About this exercise
In the records below, tally the lines that contain the word "title" and give only that number.
● ● ● ● ● ● ●
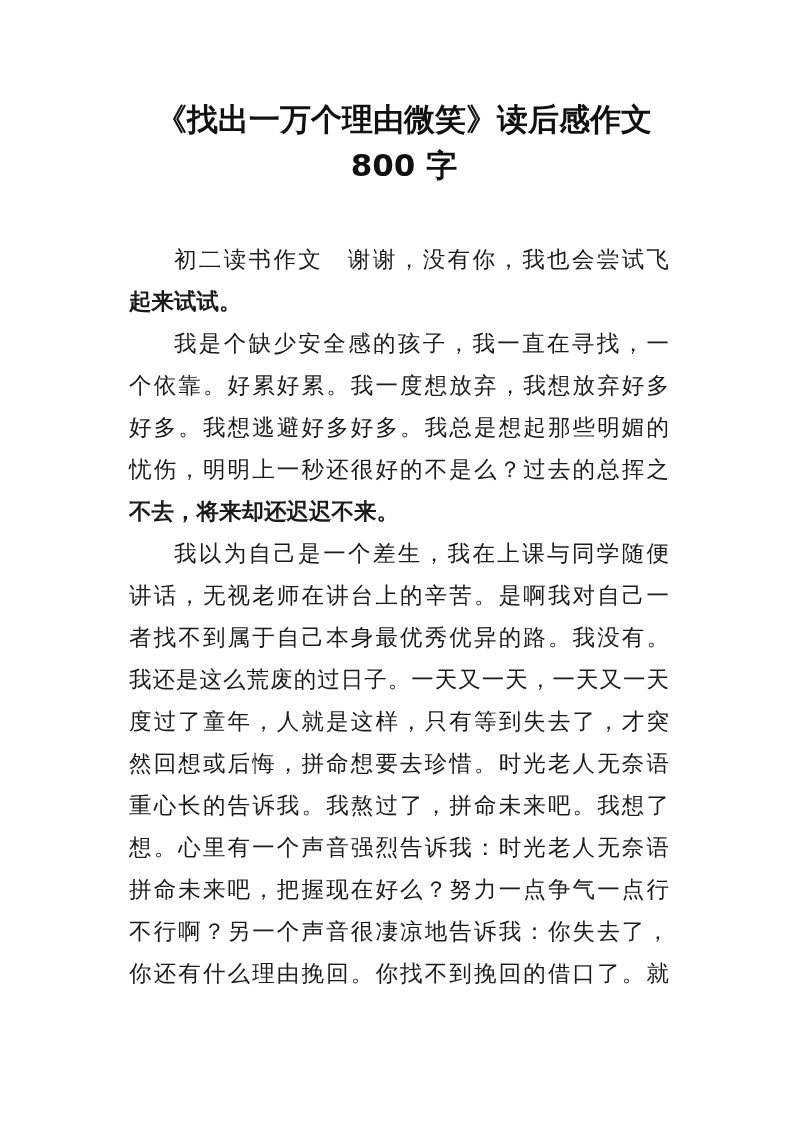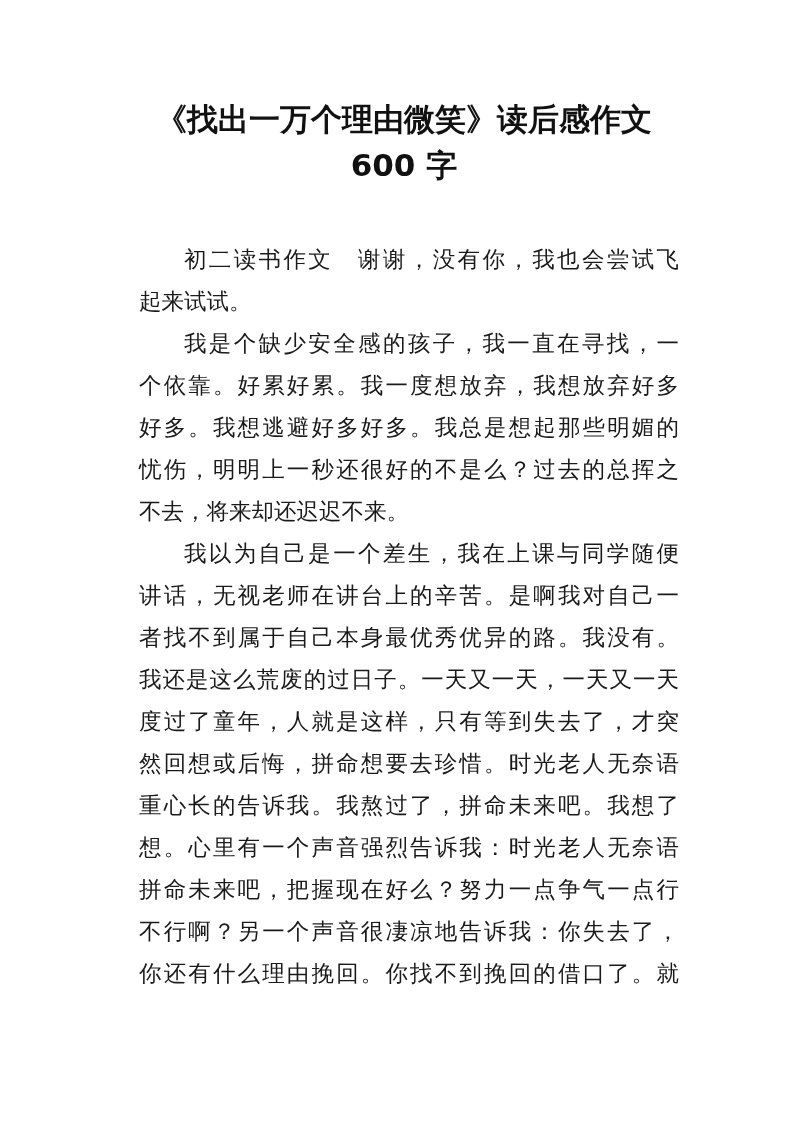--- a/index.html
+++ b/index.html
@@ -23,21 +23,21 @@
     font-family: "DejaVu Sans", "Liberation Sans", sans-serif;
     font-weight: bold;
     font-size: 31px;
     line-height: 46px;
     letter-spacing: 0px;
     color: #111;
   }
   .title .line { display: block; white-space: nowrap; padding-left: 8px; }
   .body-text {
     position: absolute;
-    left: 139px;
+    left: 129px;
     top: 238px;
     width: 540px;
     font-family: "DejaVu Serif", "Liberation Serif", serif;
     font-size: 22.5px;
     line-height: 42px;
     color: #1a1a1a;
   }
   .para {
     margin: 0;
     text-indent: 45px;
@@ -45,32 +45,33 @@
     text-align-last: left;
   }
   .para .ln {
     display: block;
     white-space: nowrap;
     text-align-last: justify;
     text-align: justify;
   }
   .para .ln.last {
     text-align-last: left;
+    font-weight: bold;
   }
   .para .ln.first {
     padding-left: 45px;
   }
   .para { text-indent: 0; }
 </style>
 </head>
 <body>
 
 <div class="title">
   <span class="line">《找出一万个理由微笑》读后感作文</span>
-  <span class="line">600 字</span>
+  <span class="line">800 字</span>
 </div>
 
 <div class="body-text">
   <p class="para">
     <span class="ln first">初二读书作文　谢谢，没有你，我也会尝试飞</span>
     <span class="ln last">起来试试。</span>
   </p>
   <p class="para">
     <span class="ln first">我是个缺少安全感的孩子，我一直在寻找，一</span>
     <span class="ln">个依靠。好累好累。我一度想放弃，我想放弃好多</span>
● ● ● ● ● ● ●
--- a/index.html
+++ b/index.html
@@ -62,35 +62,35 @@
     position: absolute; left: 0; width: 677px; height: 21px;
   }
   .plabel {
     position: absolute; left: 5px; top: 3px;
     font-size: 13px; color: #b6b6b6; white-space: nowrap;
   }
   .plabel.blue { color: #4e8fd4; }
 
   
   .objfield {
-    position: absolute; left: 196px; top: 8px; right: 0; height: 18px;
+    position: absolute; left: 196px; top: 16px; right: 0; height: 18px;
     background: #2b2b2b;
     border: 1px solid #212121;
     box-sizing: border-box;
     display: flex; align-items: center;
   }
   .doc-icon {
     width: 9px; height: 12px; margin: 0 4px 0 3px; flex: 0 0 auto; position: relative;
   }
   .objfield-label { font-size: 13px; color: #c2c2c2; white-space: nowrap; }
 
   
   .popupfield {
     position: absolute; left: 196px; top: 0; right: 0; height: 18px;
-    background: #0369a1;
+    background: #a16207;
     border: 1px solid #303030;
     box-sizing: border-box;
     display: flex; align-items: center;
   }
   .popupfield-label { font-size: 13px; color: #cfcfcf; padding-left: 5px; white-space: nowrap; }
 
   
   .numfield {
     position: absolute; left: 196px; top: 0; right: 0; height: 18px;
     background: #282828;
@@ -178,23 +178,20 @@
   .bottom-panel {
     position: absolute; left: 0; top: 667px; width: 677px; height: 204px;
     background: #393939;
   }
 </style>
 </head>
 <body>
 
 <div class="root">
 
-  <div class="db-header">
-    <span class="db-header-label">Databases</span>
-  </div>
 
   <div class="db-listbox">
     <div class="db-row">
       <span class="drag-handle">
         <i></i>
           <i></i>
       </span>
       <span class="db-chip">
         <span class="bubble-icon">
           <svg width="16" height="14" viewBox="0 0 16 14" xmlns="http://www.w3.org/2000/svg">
● ● ● ● ● ● ●
Result
2